┌──

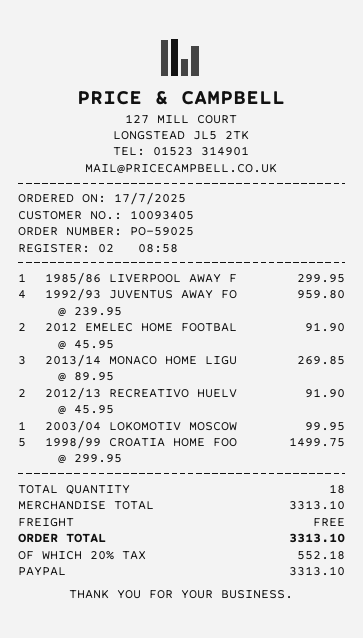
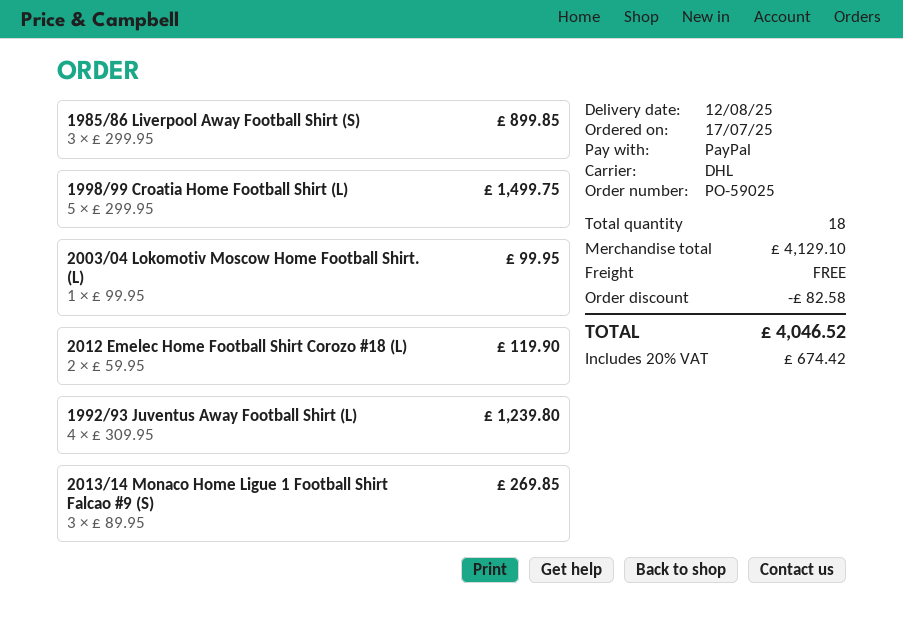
1985/86 LIVERPOOL AWAY F: 1 x 299.95 = 299.95 -> 3 x 299.95 = 899.85
1992/93 JUVENTUS AWAY FO: 4 x 239.95 = 959.80 -> 4 x 309.95 = 1239.80
2012 EMELEC HOME FOOTBAL: 2 x 45.95 = 91.90 -> 2 x 59.95 = 119.90
2012/13 RECREATIVO HUELV: 2 x 45.95 = 91.90 -> none
subtotal: 3313.10 -> 4129.10
discount: none -> 82.58
tax: 20% = 552.18 -> 20% = 674.42
total: 3313.10 -> 4046.52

└──

With the pictures omitted, the material is to be transcribed exactly.

1985/86 LIVERPOOL AWAY F: 1 x 299.95 = 299.95 -> 3 x 299.95 = 899.85
1992/93 JUVENTUS AWAY FO: 4 x 239.95 = 959.80 -> 4 x 309.95 = 1239.80
2012 EMELEC HOME FOOTBAL: 2 x 45.95 = 91.90 -> 2 x 59.95 = 119.90
2012/13 RECREATIVO HUELV: 2 x 45.95 = 91.90 -> none
subtotal: 3313.10 -> 4129.10
discount: none -> 82.58
tax: 20% = 552.18 -> 20% = 674.42
total: 3313.10 -> 4046.52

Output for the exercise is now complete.